MATERIAL SHOWN below:

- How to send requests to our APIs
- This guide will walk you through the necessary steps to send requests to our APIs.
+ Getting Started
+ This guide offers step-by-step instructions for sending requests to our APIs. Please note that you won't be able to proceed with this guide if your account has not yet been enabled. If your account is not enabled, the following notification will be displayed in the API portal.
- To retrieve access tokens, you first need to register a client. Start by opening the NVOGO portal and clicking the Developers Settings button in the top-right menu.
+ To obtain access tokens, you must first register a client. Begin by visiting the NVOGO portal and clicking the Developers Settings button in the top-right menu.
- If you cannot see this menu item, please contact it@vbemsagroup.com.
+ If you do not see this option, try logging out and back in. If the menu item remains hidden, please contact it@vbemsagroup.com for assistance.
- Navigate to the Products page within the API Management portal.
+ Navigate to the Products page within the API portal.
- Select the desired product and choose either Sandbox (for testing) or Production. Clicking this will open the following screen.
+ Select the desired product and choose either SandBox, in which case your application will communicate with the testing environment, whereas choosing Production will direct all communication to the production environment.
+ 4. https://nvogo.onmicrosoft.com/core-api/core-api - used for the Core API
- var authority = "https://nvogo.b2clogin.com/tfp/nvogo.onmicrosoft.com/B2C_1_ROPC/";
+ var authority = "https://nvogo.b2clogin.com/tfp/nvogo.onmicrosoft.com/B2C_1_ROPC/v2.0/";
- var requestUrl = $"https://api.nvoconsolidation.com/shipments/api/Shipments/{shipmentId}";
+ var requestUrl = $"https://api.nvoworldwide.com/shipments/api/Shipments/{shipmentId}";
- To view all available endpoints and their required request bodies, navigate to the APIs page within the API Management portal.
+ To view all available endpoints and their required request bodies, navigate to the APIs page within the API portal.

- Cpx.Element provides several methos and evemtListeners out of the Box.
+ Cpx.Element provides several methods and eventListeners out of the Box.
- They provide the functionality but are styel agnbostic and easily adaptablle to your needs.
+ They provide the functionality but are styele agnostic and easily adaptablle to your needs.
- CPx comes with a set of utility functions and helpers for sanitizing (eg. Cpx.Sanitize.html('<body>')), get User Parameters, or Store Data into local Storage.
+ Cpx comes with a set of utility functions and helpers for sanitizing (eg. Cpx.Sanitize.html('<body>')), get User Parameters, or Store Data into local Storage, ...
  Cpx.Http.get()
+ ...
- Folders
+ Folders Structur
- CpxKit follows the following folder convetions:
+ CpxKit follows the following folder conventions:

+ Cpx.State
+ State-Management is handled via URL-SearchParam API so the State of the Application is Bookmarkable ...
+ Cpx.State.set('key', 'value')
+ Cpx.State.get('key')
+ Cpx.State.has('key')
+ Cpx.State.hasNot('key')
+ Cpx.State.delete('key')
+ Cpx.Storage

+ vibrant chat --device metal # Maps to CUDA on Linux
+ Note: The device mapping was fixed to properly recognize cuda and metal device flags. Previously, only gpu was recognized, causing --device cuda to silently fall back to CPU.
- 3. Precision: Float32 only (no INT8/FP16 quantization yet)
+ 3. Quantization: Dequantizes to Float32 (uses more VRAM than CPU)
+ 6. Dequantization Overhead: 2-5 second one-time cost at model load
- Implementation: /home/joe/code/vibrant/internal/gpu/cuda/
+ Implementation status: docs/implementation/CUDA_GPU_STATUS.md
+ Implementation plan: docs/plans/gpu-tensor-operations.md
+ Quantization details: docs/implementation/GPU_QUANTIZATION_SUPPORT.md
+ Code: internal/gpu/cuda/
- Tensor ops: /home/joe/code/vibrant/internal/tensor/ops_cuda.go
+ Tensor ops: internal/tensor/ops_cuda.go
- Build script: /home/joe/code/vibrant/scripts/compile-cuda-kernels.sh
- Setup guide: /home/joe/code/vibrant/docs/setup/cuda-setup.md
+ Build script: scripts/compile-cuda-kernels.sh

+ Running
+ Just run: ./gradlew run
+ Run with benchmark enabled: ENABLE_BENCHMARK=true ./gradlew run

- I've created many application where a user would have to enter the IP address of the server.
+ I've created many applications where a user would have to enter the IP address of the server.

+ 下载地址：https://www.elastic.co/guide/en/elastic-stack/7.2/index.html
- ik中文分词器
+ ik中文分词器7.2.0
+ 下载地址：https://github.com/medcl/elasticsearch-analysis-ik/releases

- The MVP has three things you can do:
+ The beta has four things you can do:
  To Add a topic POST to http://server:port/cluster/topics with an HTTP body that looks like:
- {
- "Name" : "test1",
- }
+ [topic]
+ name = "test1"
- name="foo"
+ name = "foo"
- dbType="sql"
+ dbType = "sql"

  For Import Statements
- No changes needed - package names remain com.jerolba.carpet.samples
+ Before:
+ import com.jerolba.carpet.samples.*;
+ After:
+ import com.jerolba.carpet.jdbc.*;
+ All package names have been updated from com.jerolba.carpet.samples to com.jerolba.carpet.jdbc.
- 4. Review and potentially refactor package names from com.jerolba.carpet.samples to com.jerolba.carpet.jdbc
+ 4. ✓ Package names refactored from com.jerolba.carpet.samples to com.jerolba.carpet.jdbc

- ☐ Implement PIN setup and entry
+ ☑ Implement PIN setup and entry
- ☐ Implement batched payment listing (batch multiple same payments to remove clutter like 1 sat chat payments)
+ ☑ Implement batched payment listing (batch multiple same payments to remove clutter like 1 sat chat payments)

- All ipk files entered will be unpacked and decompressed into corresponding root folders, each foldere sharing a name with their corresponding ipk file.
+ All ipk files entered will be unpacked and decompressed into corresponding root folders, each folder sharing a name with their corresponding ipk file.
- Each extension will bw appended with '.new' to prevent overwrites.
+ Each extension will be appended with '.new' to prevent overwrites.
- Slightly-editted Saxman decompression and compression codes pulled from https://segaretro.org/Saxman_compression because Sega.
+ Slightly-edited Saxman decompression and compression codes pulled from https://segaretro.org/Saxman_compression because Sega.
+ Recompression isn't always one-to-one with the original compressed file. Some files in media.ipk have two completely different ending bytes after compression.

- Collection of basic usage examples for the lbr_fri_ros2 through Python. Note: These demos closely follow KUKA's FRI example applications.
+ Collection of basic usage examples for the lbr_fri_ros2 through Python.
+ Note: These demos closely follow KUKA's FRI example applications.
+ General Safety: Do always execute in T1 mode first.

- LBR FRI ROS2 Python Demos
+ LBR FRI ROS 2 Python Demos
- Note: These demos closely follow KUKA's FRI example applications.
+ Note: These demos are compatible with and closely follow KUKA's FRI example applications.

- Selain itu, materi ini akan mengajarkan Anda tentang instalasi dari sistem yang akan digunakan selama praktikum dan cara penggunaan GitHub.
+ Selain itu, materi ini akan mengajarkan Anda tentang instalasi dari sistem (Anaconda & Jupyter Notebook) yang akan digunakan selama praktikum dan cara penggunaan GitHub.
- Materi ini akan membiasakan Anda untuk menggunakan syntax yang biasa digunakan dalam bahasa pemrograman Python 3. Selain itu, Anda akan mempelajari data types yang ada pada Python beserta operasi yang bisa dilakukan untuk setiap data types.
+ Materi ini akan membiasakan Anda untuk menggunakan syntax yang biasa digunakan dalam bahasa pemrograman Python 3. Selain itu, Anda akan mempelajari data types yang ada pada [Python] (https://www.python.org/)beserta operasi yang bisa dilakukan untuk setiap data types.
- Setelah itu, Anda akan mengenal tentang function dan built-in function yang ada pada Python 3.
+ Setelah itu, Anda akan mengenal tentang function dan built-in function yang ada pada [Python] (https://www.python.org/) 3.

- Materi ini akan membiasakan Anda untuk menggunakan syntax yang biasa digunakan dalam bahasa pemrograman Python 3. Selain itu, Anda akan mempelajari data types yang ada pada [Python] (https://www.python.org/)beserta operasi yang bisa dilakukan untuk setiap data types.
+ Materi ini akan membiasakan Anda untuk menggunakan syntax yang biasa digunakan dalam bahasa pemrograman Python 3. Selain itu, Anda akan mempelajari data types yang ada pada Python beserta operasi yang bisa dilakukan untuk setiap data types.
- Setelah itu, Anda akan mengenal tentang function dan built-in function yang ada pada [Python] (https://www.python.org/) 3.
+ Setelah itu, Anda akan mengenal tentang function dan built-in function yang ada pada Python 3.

End of MATERIAL SHOWN.

* [WHAT TO WORK ON]:
If a line in the records contains the string "button", copy it out.

* [RESPONSE]:
- To retrieve access tokens, you first need to register a client. Start by opening the NVOGO portal and clicking the Developers Settings button in the top-right menu.
+ To obtain access tokens, you must first register a client. Begin by visiting the NVOGO portal and clicking the Developers Settings button in the top-right menu.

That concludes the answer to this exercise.